Le Parti communiste portugais (PCP) est revenu ce mercredi pour proposer que Novo Banco soit intégré dans la sphère publique et qu’il commence à se consacrer au commerce de détail et au soutien aux petites et moyennes entreprises. Les communistes rejettent les nouvelles injections de capitaux chez Novo Banco et insistent sur le fait que la nationalisation est « la seule solution pour contrôler » une banque qui « discrédite la justice, le système financier et la vie démocratique ».

Dans un projet de résolution remis à l’Assemblée de la République, le PCP rappelle que, « si c’est l’État qui paie les factures de Novo Banco, ce doit être l’État qui contrôle ses destinées », et que le contrôle public de la banque est « de la plus haute importance », surtout à un moment où « le pays est confronté à de grands besoins financiers », en termes de familles et de consommation, et dans la promotion et l’effet de levier du système productif.

Le PCP prévient que l’État a déjà payé «près de 8 milliards d’euros» pour Novo Banco, «dont il ne tire pas de dividendes et sur lequel rien ne peut décider», malgré la détention, par le biais du Fonds de résolution, de 25% de la banque. Lone Star, en revanche, détient les 75% restants de Novo Banco, mais les communistes notent qu ‘«il n’a procédé à aucune transaction avec l’État, n’ayant injecté qu’un milliard de dollars dans le capital d’une banque qu’il détient aujourd’hui.
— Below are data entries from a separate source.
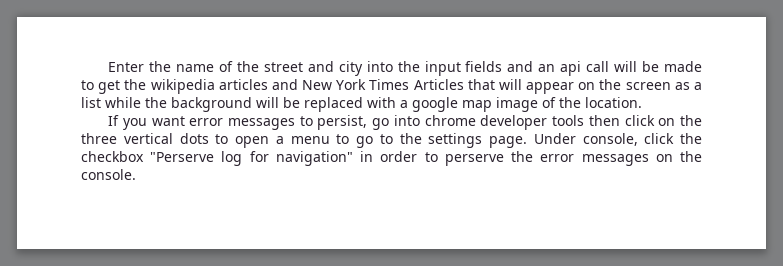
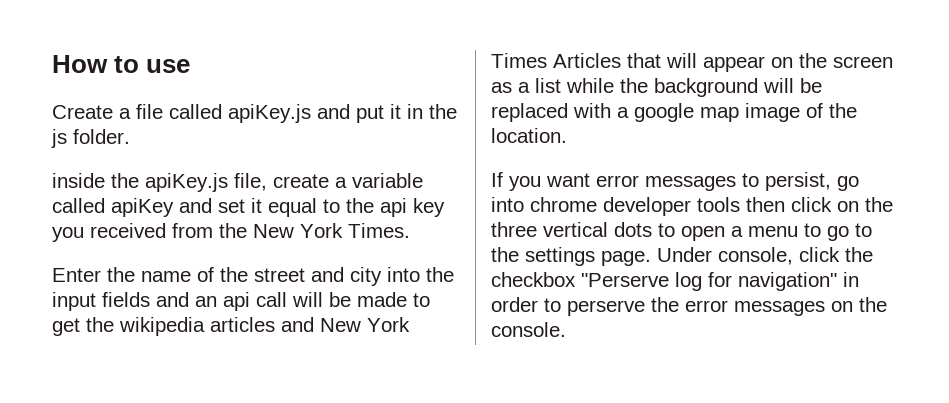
(108, 67) none -> [52,55,191,73] [52,104,457,123] [51,129,130,148] [52,173,423,192] [52,198,445,217] [52,223,410,242] How to use // Create a file called apiKey.js and put it in the js folder. // inside the apiKey.js file, create a variable called apiKey and set it equal to the api key you received from the New York Times. //

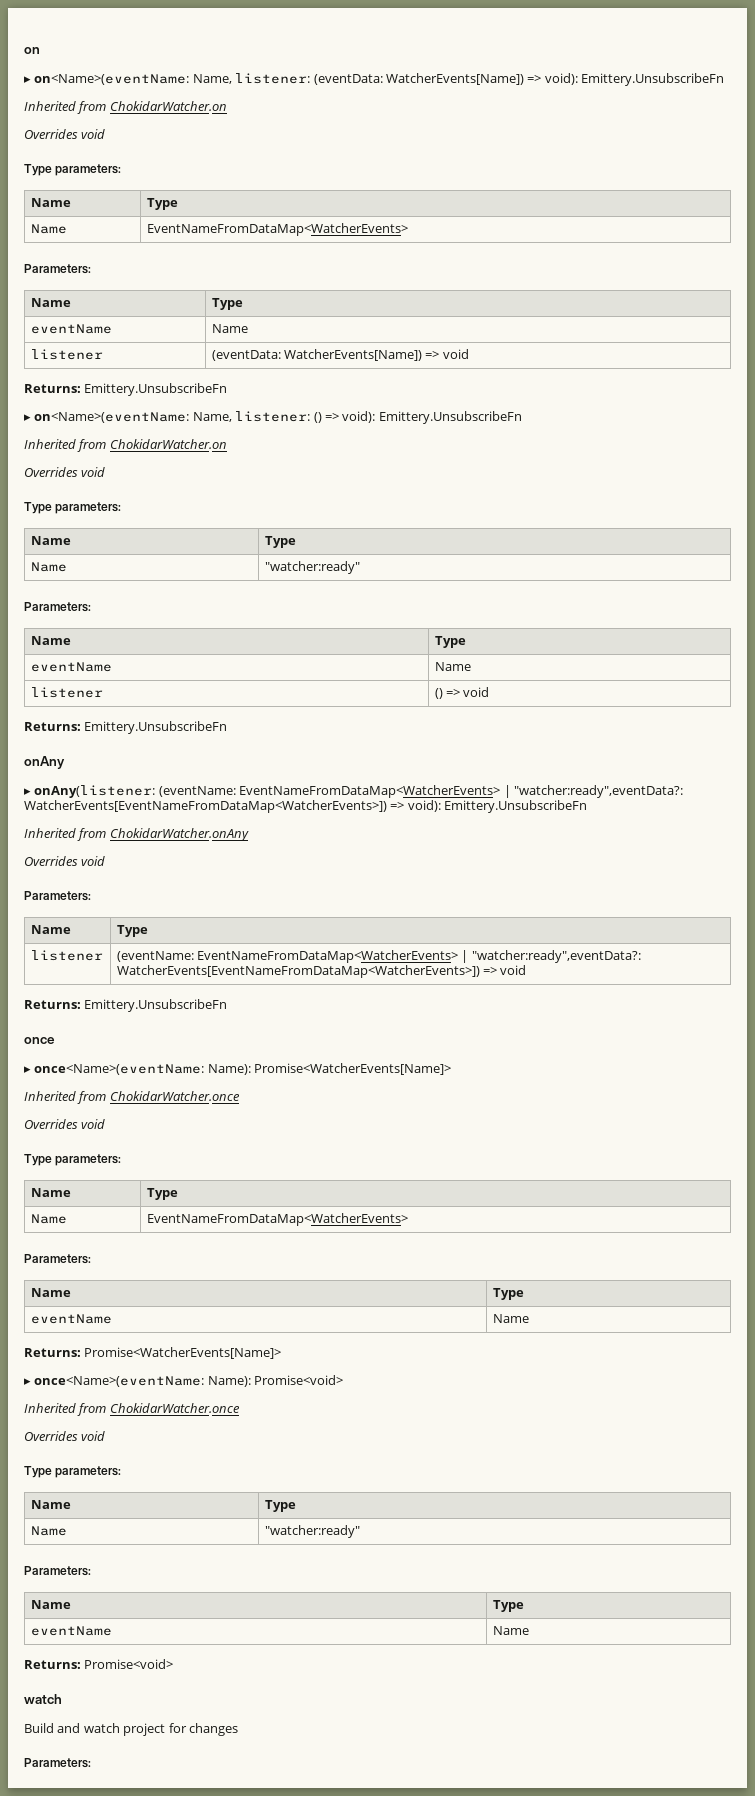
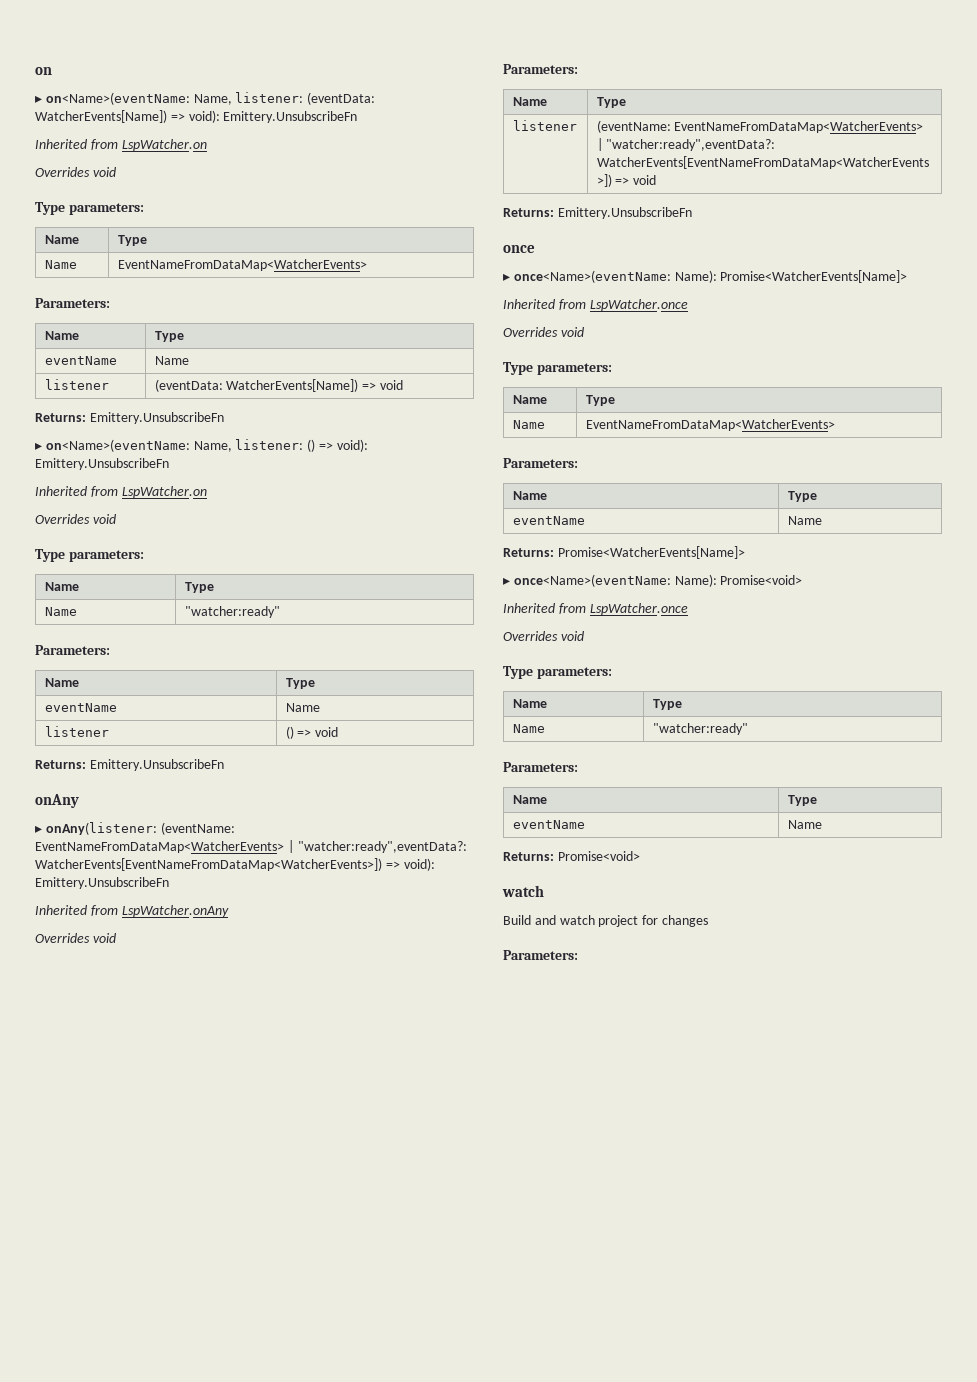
[109,101,227,111] ChokidarWatcher.on -> [121,139,207,151] LspWatcher.on
[109,439,227,449] ChokidarWatcher.on -> [121,486,207,498] LspWatcher.on
[109,828,249,841] ChokidarWatcher.onAny -> [121,905,229,917] LspWatcher.onAny
[109,1091,240,1101] ChokidarWatcher.once -> [589,299,688,311] LspWatcher.once
[109,1403,240,1413] ChokidarWatcher.once -> [589,603,688,615] LspWatcher.once

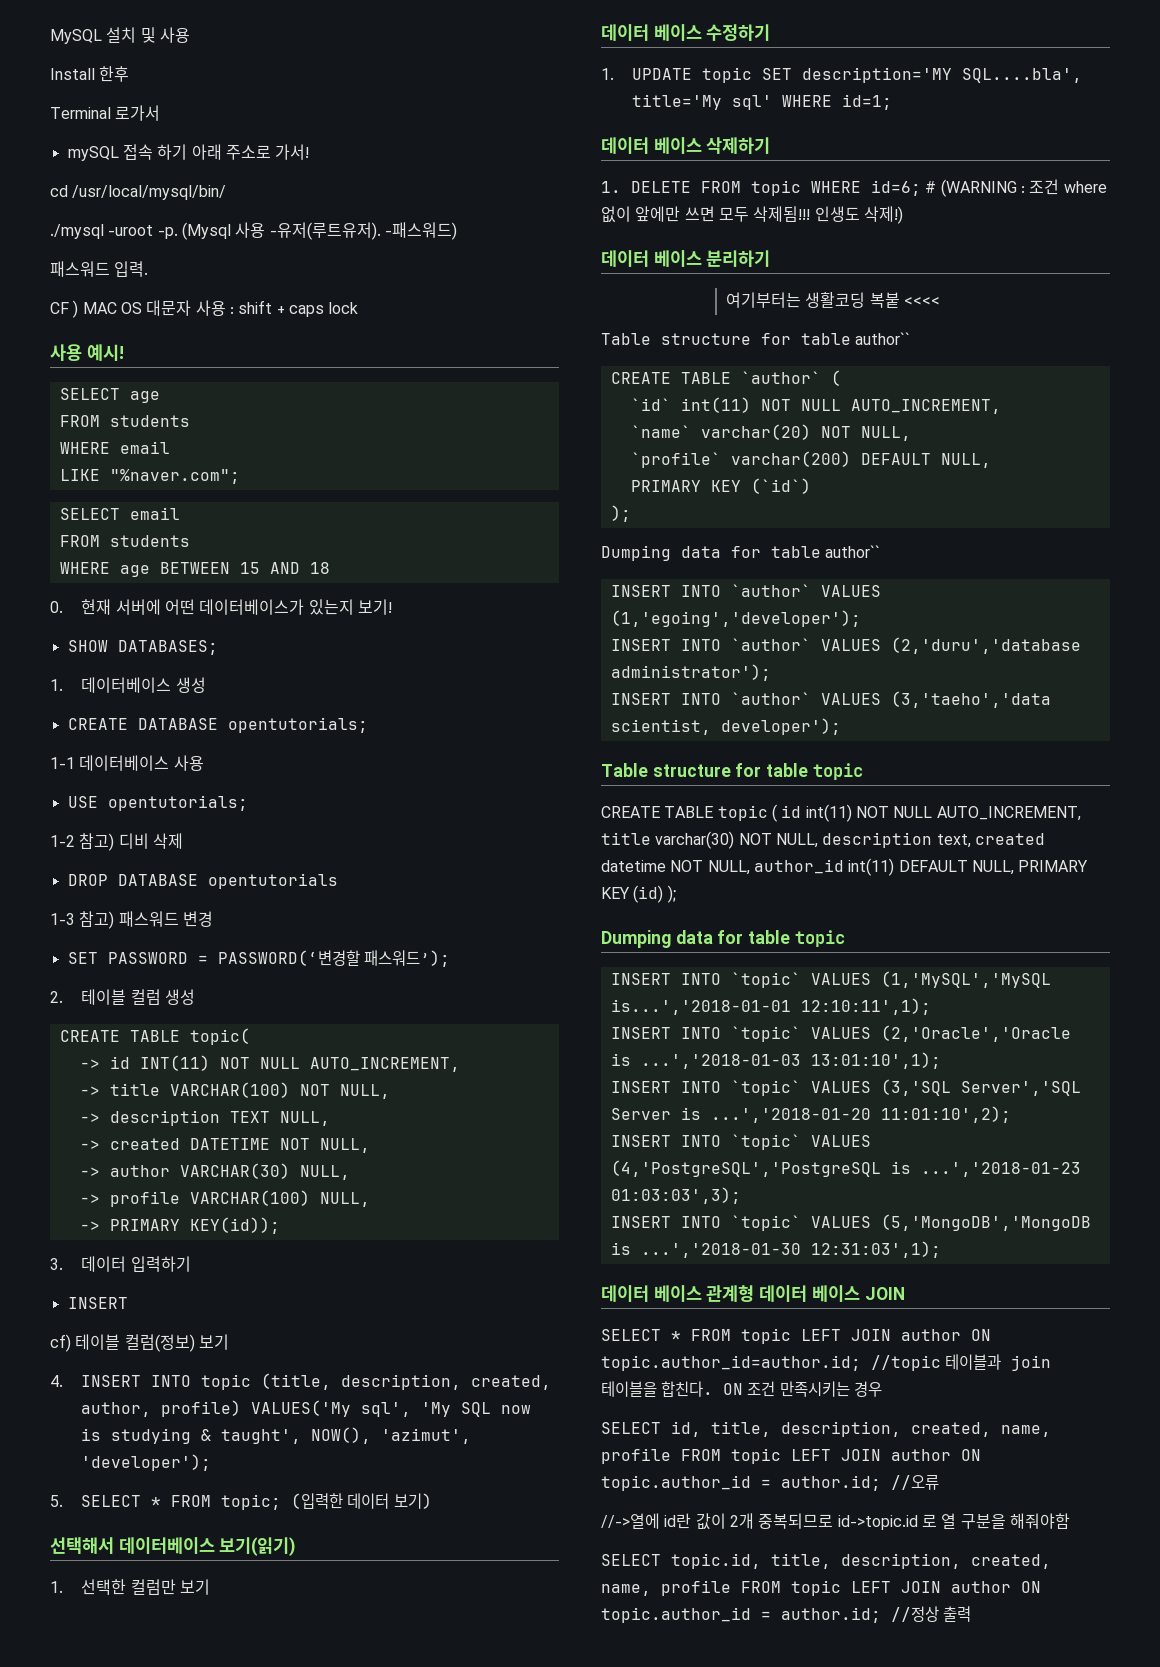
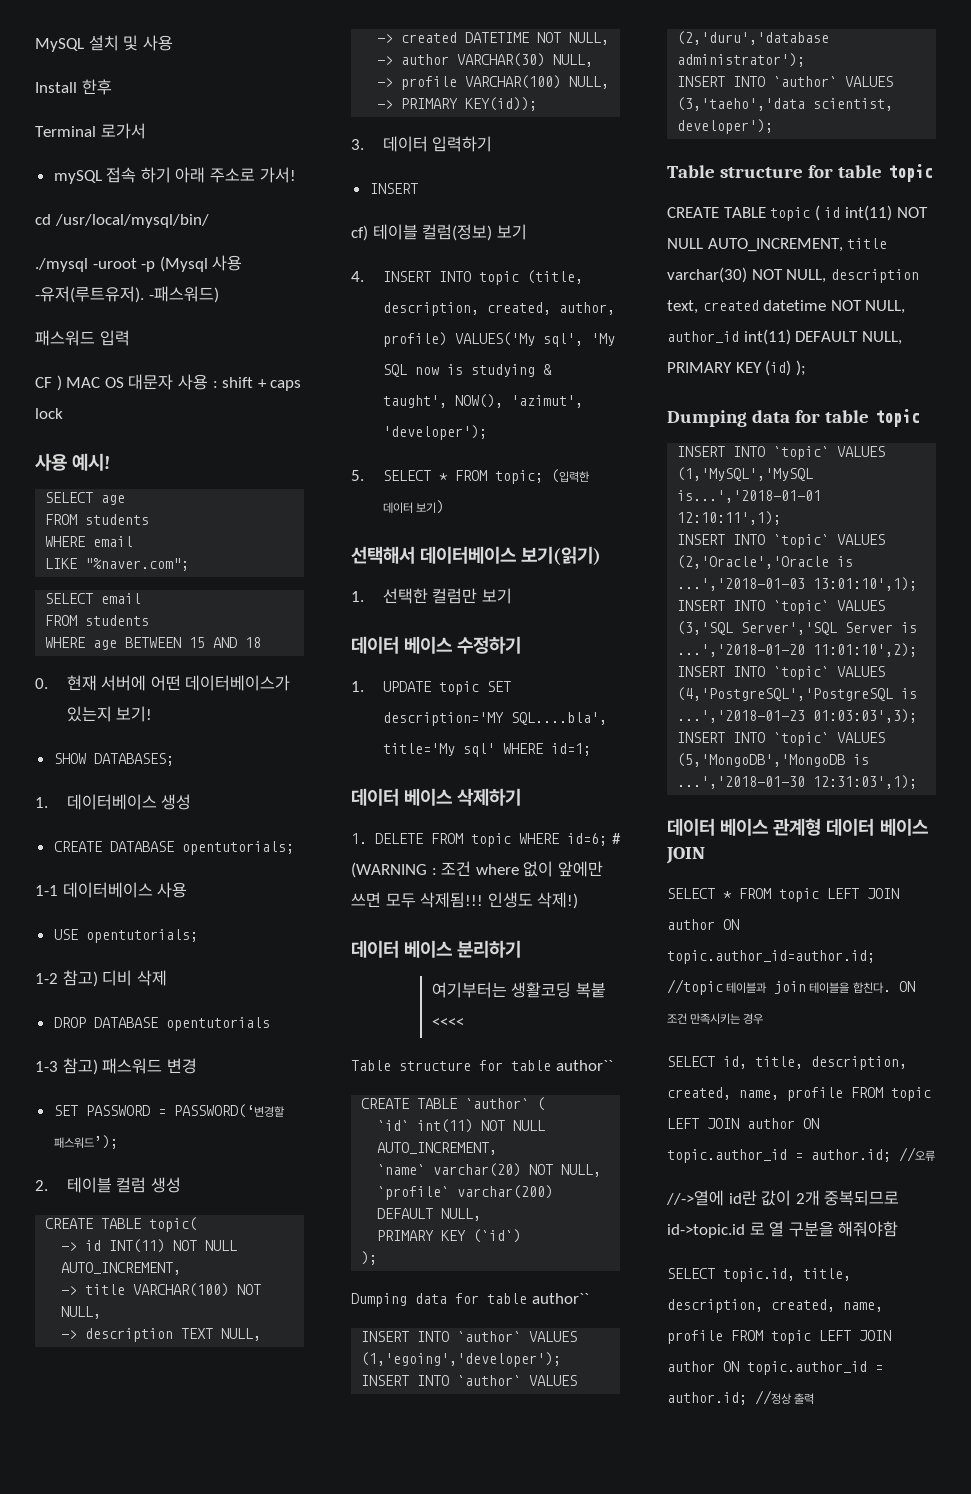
[157,227,178,239] -p. -> [141,261,156,272] -p
[114,261,149,277] 입력. -> [99,330,130,346] 입력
Dans le document dirigé par le député Duarte Alves, le parti indique également que « la gestion de la dette de Novo Banco et de ses actifs dépréciés est gérée de manière à consommer sans contrepartie tout le capital mis à disposition par l’État », tandis que les banques restantes voient «passivement une banque sauvée avec des ressources publiques, dans un contexte de profonde distorsion de concurrence».

Gardant cela à l’esprit, le PCP insiste, pour la sixième fois au Parlement, pour que l’institution dirigée par António Ramalho soit nationalisée «sans compensation du capital social, remboursant, sur les ressources propres de la Banque du Portugal, le capital injecté par Lone Star à le moment de la privatisation, déduit des gains propres résultant de la gestion des actifs de la banque, constatés lors de sa propre vérification ».

Le PCP demande également au Gouvernement de ne faire aucun transfert, direct ou indirect, impliquant des ressources publiques présentes ou futures, à Novo Banco et que, dans le processus de nationalisation, orienter la banque vers «la banque de détail et un soutien spécialisé pour les micro, petits et moyens entreprises de grande taille »et nommer des« administrateurs attachés à des critères d’intérêt public ».

«Ce n’est qu’avec plus de démocratie dans le contrôle de cette institution que les abus et les aventures de ceux qui, en coulisse, dirigent une institution, satisfont les intérêts de l’acheteur déjà potentiel, reléguent les intérêts de ses déposants, de ses travailleurs et de l’économie nationale. pour durer. planifier », se défend-il.

C’est la troisième fois, seulement dans cette législature, que le PCP propose la nationalisation de Novo Banco, après l’avoir fait dans le budget de l’Etat pour 2021 et avoir proposé la même mesure en mai de l’année dernière (qui a été rejetée avec les votes contre le PS , PSD, CDS-PP, PAN, Assez et Initiative libérale). Auparavant, même à l’époque des «engins», le PCP avait déjà présenté la même proposition trois autres fois.